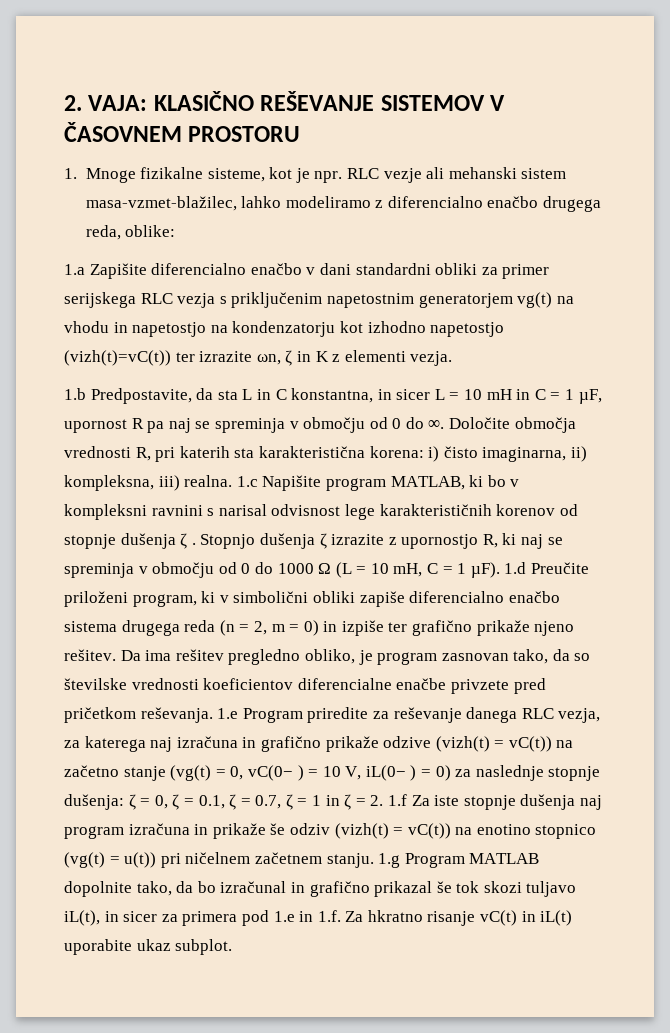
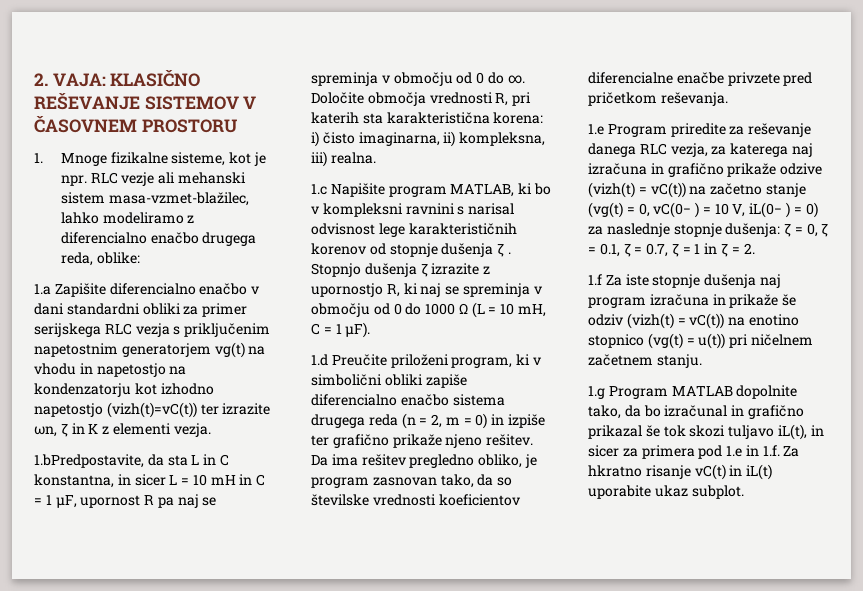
- 1.b Predpostavite, da sta L in C konstantna, in sicer L = 10 mH in C = 1 µF, upornost R pa naj se spreminja v območju od 0 do ∞.
+ 1.bPredpostavite, da sta L in C konstantna, in sicer L = 10 mH in C = 1 µF, upornost R pa naj se spreminja v območju od 0 do ∞.
- Določite območja vrednosti R, pri katerih sta karakteristična korena: i) čisto imaginarna, ii) kompleksna, iii) realna. 1.c Napišite program MATLAB, ki bo v kompleksni ravnini s narisal odvisnost lege karakterističnih korenov od stopnje dušenja ζ .
+ Določite območja vrednosti R, pri katerih sta karakteristična korena: i) čisto imaginarna, ii) kompleksna, iii) realna.
+ 1.c Napišite program MATLAB, ki bo v kompleksni ravnini s narisal odvisnost lege karakterističnih korenov od stopnje dušenja ζ .
- Stopnjo dušenja ζ izrazite z upornostjo R, ki naj se spreminja v območju od 0 do 1000 Ω (L = 10 mH, C = 1 µF). 1.d Preučite priloženi program, ki v simbolični obliki zapiše diferencialno enačbo sistema drugega reda (n = 2, m = 0) in izpiše ter grafično prikaže njeno rešitev.
+ Stopnjo dušenja ζ izrazite z upornostjo R, ki naj se spreminja v območju od 0 do 1000 Ω (L = 10 mH, C = 1 µF).
+ 1.d Preučite priloženi program, ki v simbolični obliki zapiše diferencialno enačbo sistema drugega reda (n = 2, m = 0) in izpiše ter grafično prikaže njeno rešitev.
- Da ima rešitev pregledno obliko, je program zasnovan tako, da so številske vrednosti koeficientov diferencialne enačbe privzete pred pričetkom reševanja. 1.e Program priredite za reševanje danega RLC vezja, za katerega naj izračuna in grafično prikaže odzive (vizh(t) = vC(t)) na začetno stanje (vg(t) = 0, vC(0− ) = 10 V, iL(0− ) = 0) za naslednje stopnje dušenja:
+ Da ima rešitev pregledno obliko, je program zasnovan tako, da so številske vrednosti koeficientov diferencialne enačbe privzete pred pričetkom reševanja.
+ 1.e Program priredite za reševanje danega RLC vezja, za katerega naj izračuna in grafično prikaže odzive (vizh(t) = vC(t)) na začetno stanje (vg(t) = 0, vC(0− ) = 10 V, iL(0− ) = 0) za naslednje stopnje dušenja:
- ζ = 0, ζ = 0.1, ζ = 0.7, ζ = 1 in ζ = 2. 1.f Za iste stopnje dušenja naj program izračuna in prikaže še odziv (vizh(t) = vC(t)) na enotino stopnico (vg(t) = u(t)) pri ničelnem začetnem stanju. 1.g Program MATLAB dopolnite tako, da bo izračunal in grafično prikazal še tok skozi tuljavo iL(t), in sicer za primera pod 1.e in 1.f. Za hkratno risanje vC(t) in iL(t) uporabite ukaz subplot.
+ ζ = 0, ζ = 0.1, ζ = 0.7, ζ = 1 in ζ = 2.
+ 1.f Za iste stopnje dušenja naj program izračuna in prikaže še odziv (vizh(t) = vC(t)) na enotino stopnico (vg(t) = u(t)) pri ničelnem začetnem stanju.
+ 1.g Program MATLAB dopolnite tako, da bo izračunal in grafično prikazal še tok skozi tuljavo iL(t), in sicer za primera pod 1.e in 1.f. Za hkratno risanje vC(t) in iL(t) uporabite ukaz subplot.

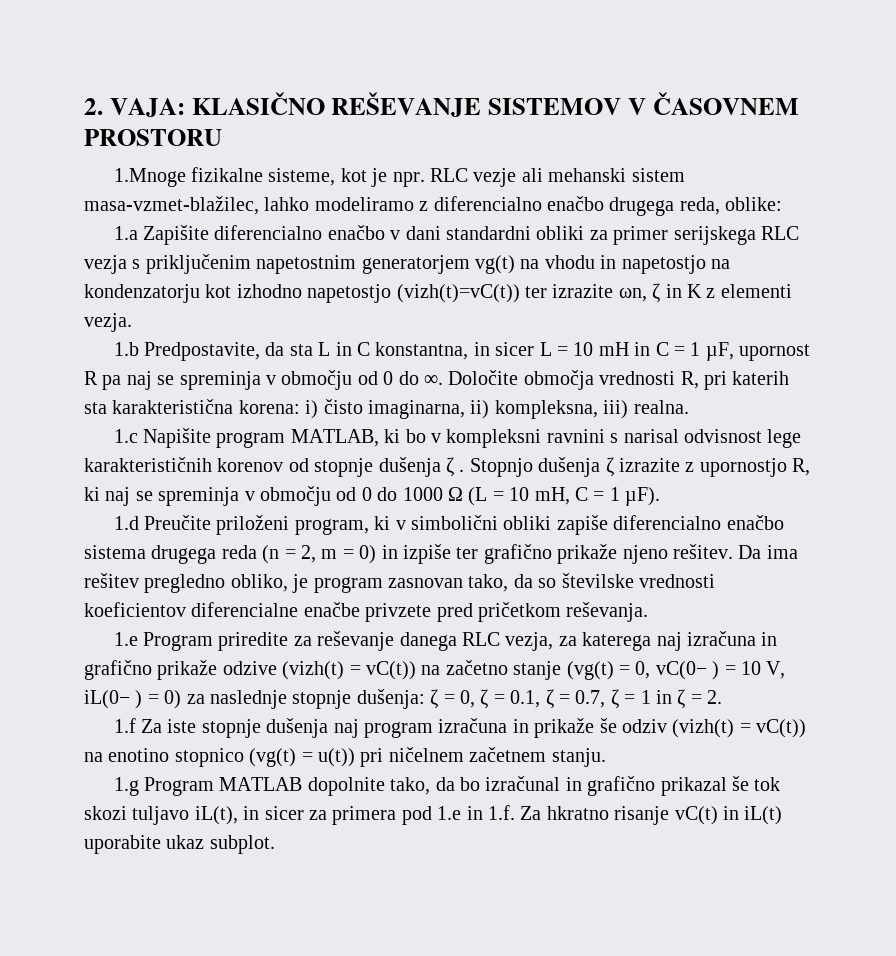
- 1. Mnoge fizikalne sisteme, kot je npr.
+ 1.Mnoge fizikalne sisteme, kot je npr.
- 1.bPredpostavite, da sta L in C konstantna, in sicer L = 10 mH in C = 1 µF, upornost R pa naj se spreminja v območju od 0 do ∞.
+ 1.b Predpostavite, da sta L in C konstantna, in sicer L = 10 mH in C = 1 µF, upornost R pa naj se spreminja v območju od 0 do ∞.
____________________
Could the entries above be printed again exactly, apart from the pictures?

- 1.b Predpostavite, da sta L in C konstantna, in sicer L = 10 mH in C = 1 µF, upornost R pa naj se spreminja v območju od 0 do ∞.
+ 1.bPredpostavite, da sta L in C konstantna, in sicer L = 10 mH in C = 1 µF, upornost R pa naj se spreminja v območju od 0 do ∞.
- Določite območja vrednosti R, pri katerih sta karakteristična korena: i) čisto imaginarna, ii) kompleksna, iii) realna. 1.c Napišite program MATLAB, ki bo v kompleksni ravnini s narisal odvisnost lege karakterističnih korenov od stopnje dušenja ζ .
+ Določite območja vrednosti R, pri katerih sta karakteristična korena: i) čisto imaginarna, ii) kompleksna, iii) realna.
+ 1.c Napišite program MATLAB, ki bo v kompleksni ravnini s narisal odvisnost lege karakterističnih korenov od stopnje dušenja ζ .
- Stopnjo dušenja ζ izrazite z upornostjo R, ki naj se spreminja v območju od 0 do 1000 Ω (L = 10 mH, C = 1 µF). 1.d Preučite priloženi program, ki v simbolični obliki zapiše diferencialno enačbo sistema drugega reda (n = 2, m = 0) in izpiše ter grafično prikaže njeno rešitev.
+ Stopnjo dušenja ζ izrazite z upornostjo R, ki naj se spreminja v območju od 0 do 1000 Ω (L = 10 mH, C = 1 µF).
+ 1.d Preučite priloženi program, ki v simbolični obliki zapiše diferencialno enačbo sistema drugega reda (n = 2, m = 0) in izpiše ter grafično prikaže njeno rešitev.
- Da ima rešitev pregledno obliko, je program zasnovan tako, da so številske vrednosti koeficientov diferencialne enačbe privzete pred pričetkom reševanja. 1.e Program priredite za reševanje danega RLC vezja, za katerega naj izračuna in grafično prikaže odzive (vizh(t) = vC(t)) na začetno stanje (vg(t) = 0, vC(0− ) = 10 V, iL(0− ) = 0) za naslednje stopnje dušenja:
+ Da ima rešitev pregledno obliko, je program zasnovan tako, da so številske vrednosti koeficientov diferencialne enačbe privzete pred pričetkom reševanja.
+ 1.e Program priredite za reševanje danega RLC vezja, za katerega naj izračuna in grafično prikaže odzive (vizh(t) = vC(t)) na začetno stanje (vg(t) = 0, vC(0− ) = 10 V, iL(0− ) = 0) za naslednje stopnje dušenja:
- ζ = 0, ζ = 0.1, ζ = 0.7, ζ = 1 in ζ = 2. 1.f Za iste stopnje dušenja naj program izračuna in prikaže še odziv (vizh(t) = vC(t)) na enotino stopnico (vg(t) = u(t)) pri ničelnem začetnem stanju. 1.g Program MATLAB dopolnite tako, da bo izračunal in grafično prikazal še tok skozi tuljavo iL(t), in sicer za primera pod 1.e in 1.f. Za hkratno risanje vC(t) in iL(t) uporabite ukaz subplot.
+ ζ = 0, ζ = 0.1, ζ = 0.7, ζ = 1 in ζ = 2.
+ 1.f Za iste stopnje dušenja naj program izračuna in prikaže še odziv (vizh(t) = vC(t)) na enotino stopnico (vg(t) = u(t)) pri ničelnem začetnem stanju.
+ 1.g Program MATLAB dopolnite tako, da bo izračunal in grafično prikazal še tok skozi tuljavo iL(t), in sicer za primera pod 1.e in 1.f. Za hkratno risanje vC(t) in iL(t) uporabite ukaz subplot.

- 1. Mnoge fizikalne sisteme, kot je npr.
+ 1.Mnoge fizikalne sisteme, kot je npr.
- 1.bPredpostavite, da sta L in C konstantna, in sicer L = 10 mH in C = 1 µF, upornost R pa naj se spreminja v območju od 0 do ∞.
+ 1.b Predpostavite, da sta L in C konstantna, in sicer L = 10 mH in C = 1 µF, upornost R pa naj se spreminja v območju od 0 do ∞.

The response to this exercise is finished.